PySpark spark-submit examples

PySpark Application Deploy Overview

Let’s deploy a couple of examples of Spark PySpark program to our cluster. Let’s start with a simple example and then progress to more complicated examples which include utilizing spark-packages and PySpark SQL.

Ok, now that we’ve deployed a few examples as shown in the above screencast, let’s review a Python program which utilizes code we’ve already seen in this Spark with Python tutorials on this site. It’s a Python program which analyzes New York City Uber data using Spark SQL. The video will show the program in the Sublime Text editor, but you can use any editor you wish.

When deploying our driver program, we need to do things differently than we have while working with pyspark.

For example, we need to obtain a SparkContext and SQLContext. We need to specify Python imports.

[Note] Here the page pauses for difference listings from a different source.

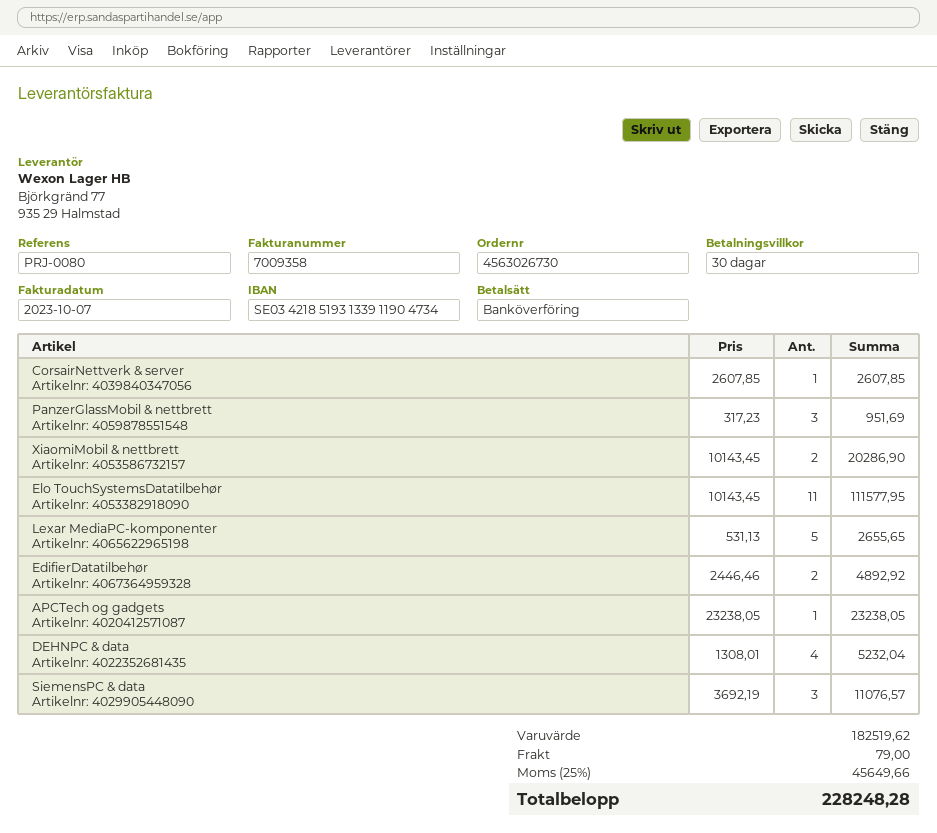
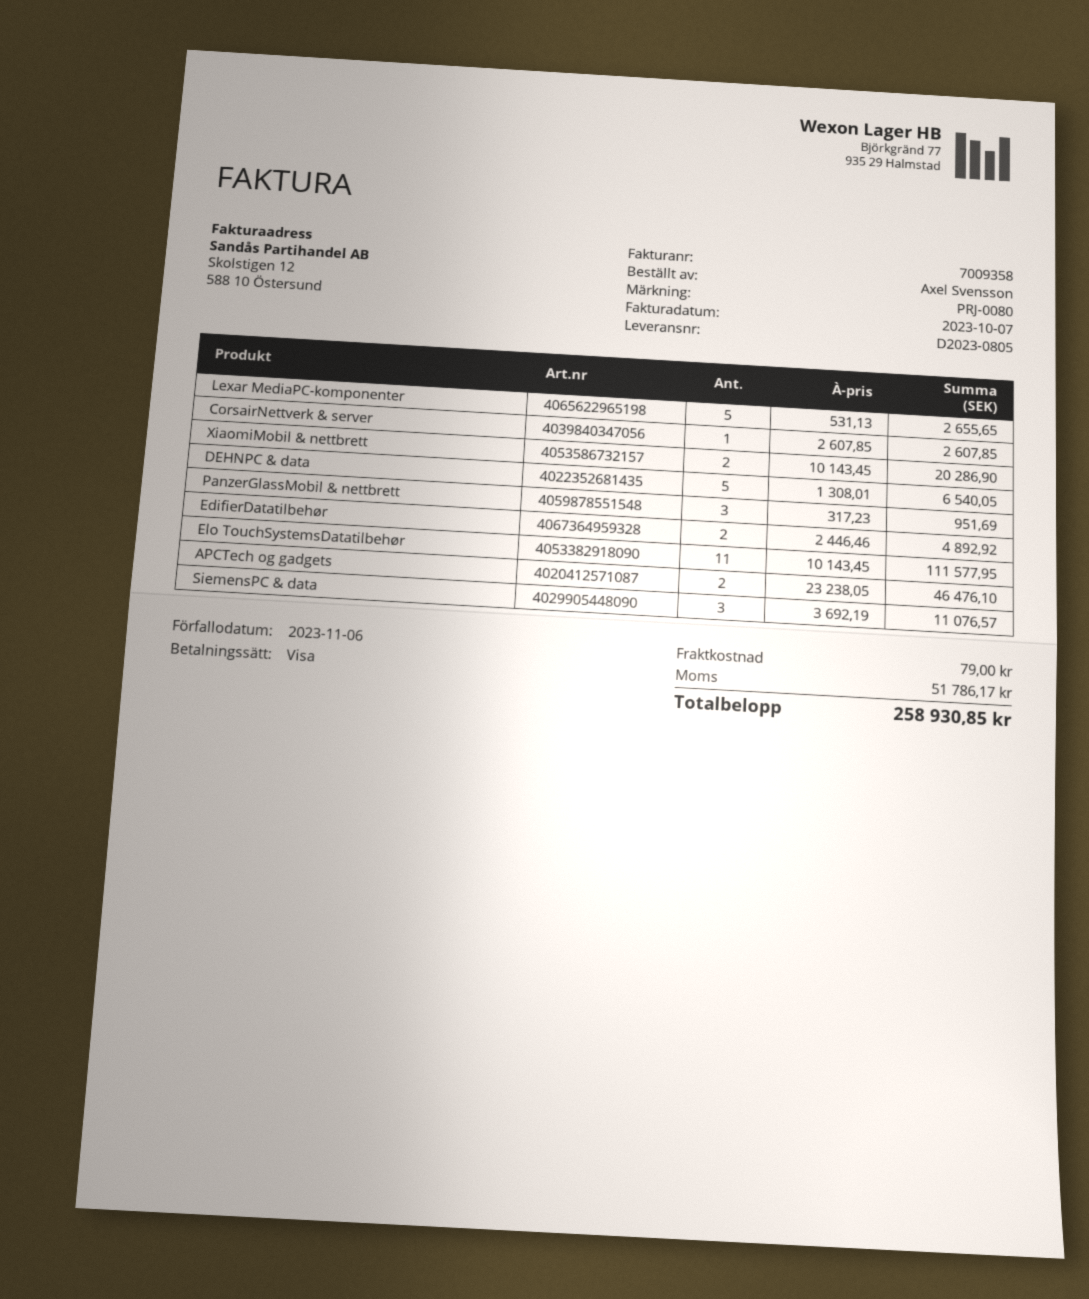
payment method: bank transfer -> Visa
APCTech og gadgets: 1 x 23238.05 = 23238.05 -> 2 x 23238.05 = 46476.10
DEHNPC & data: 4 x 1308.01 = 5232.04 -> 5 x 1308.01 = 6540.05
tax: 45649.66 -> 51786.17
total: 228248.28 -> 258930.85

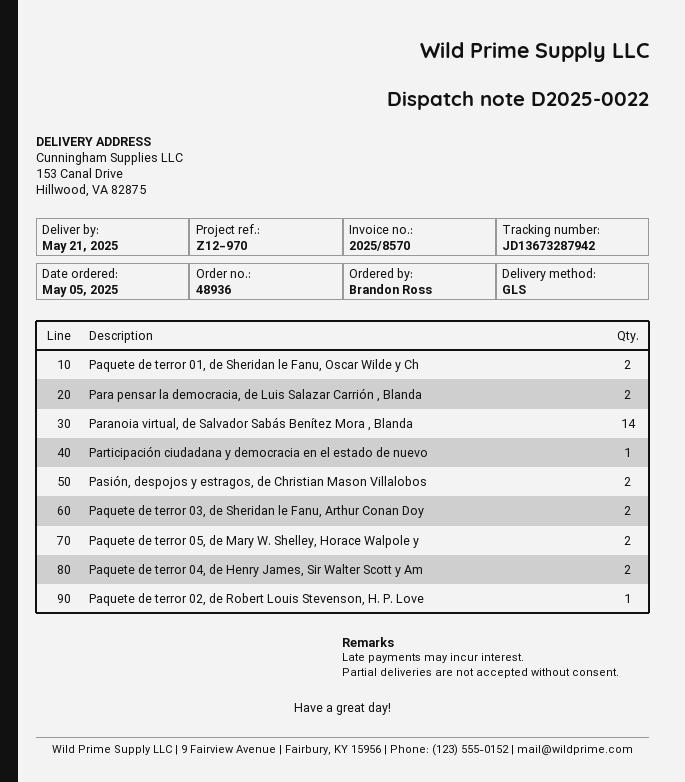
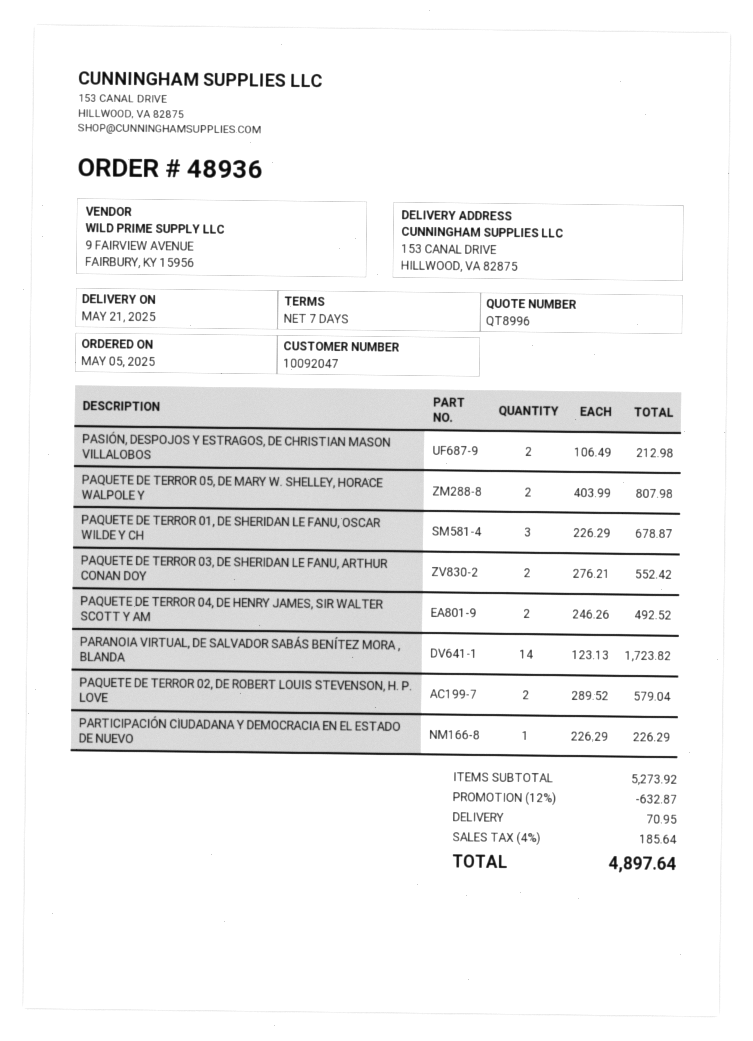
Paquete de terror 01, de Sheridan le Fanu, Oscar Wilde y Ch: 2 -> 3
Para pensar la democracia, de Luis Salazar Carrión , Blanda: 2 -> none
Paquete de terror 02, de Robert Louis Stevenson, H. P. Love: 1 -> 2

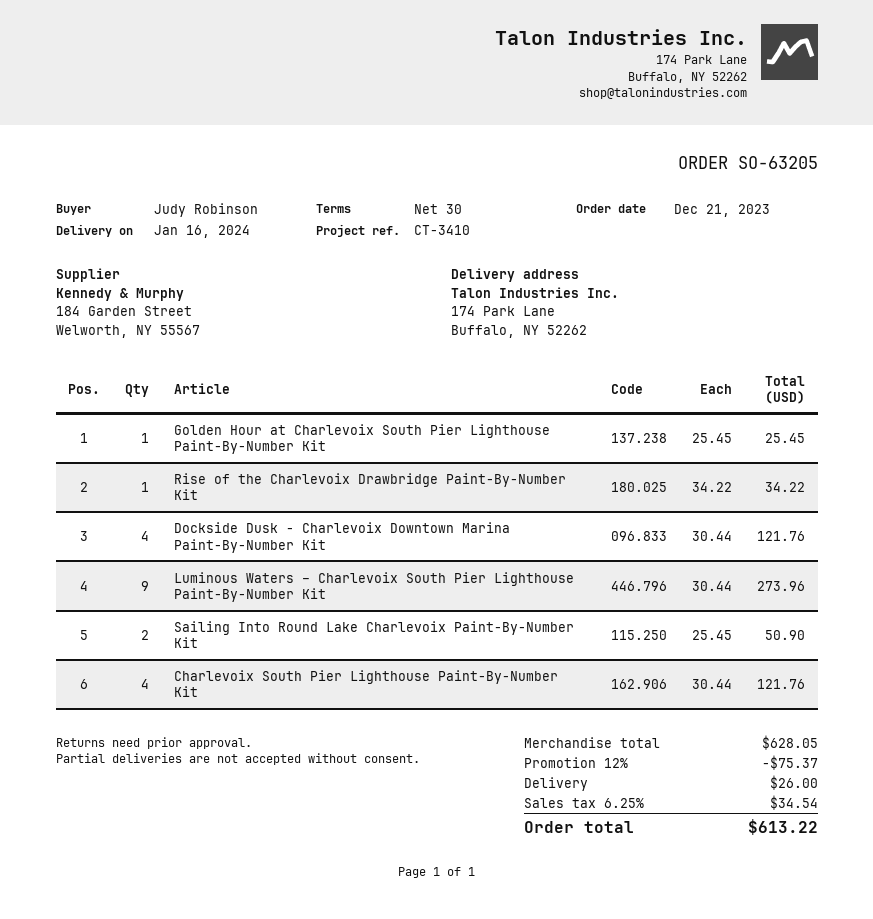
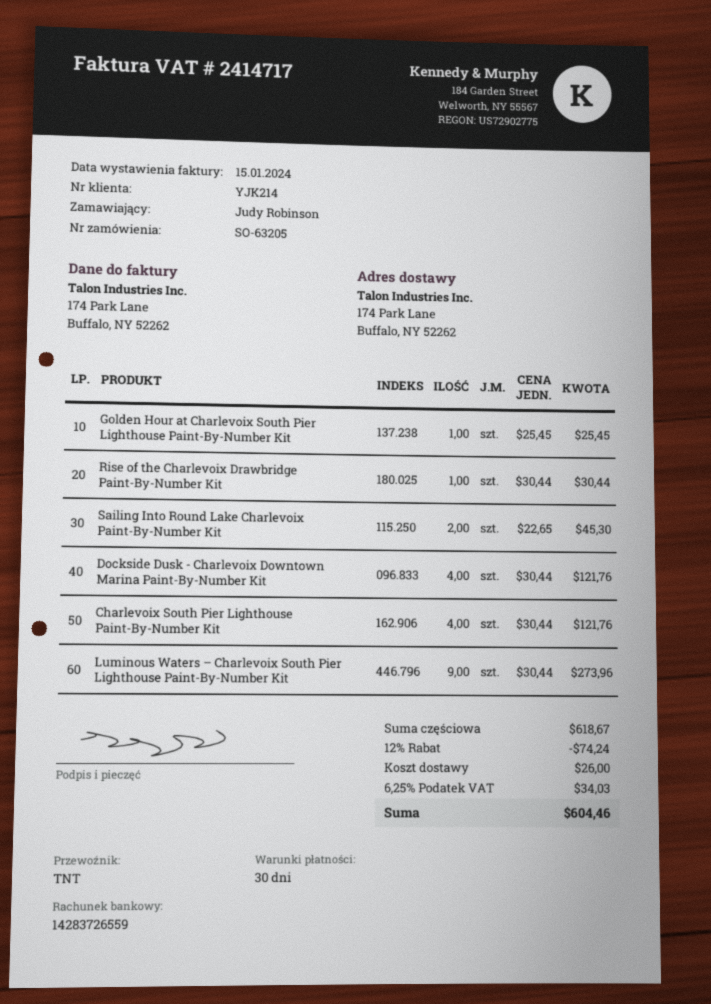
Rise of the Charlevoix Drawbridge Paint-By-Number Kit: 1 x 34.22 = 34.22 -> 1 x 30.44 = 30.44
Sailing Into Round Lake Charlevoix Paint-By-Number Kit: 2 x 25.45 = 50.90 -> 2 x 22.65 = 45.30
subtotal: 628.05 -> 618.67
discount: 12% = 75.37 -> 12% = 74.24
tax: 6.25% = 34.54 -> 6.25% = 34.03
total: 613.22 -> 604.46

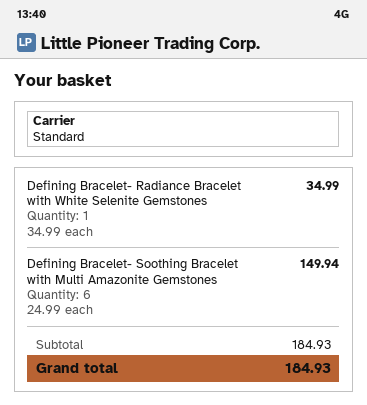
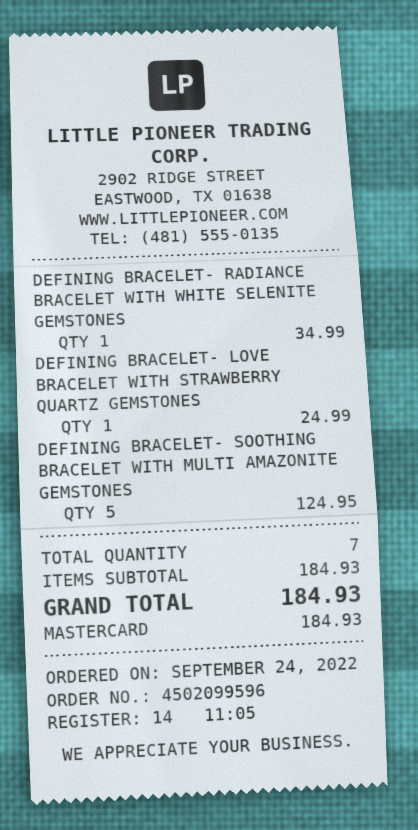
Defining Bracelet- Soothing Bracelet with Multi Amazonite Gemstones: 6 for 149.94 -> 5 for 124.95
DEFINING BRACELET- LOVE BRACELET WITH STRAWBERRY QUARTZ GEMSTONES: none -> 1 for 24.99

Quick note: see SparkContext vs. SparkSession vs. SQLContext for more background here. These examples using SparkContext indicate an older version of PySpark.
Version alert

bin/spark-submit --master spark://macbook-pro.local:7077 --packages com.databricks:spark-csv_2.10:1.3.0 uberstats.py Uber-Jan-Feb-FOIL.csv

Let’s return to the Spark UI now we have an available worker in the cluster and we have deployed some Python programs.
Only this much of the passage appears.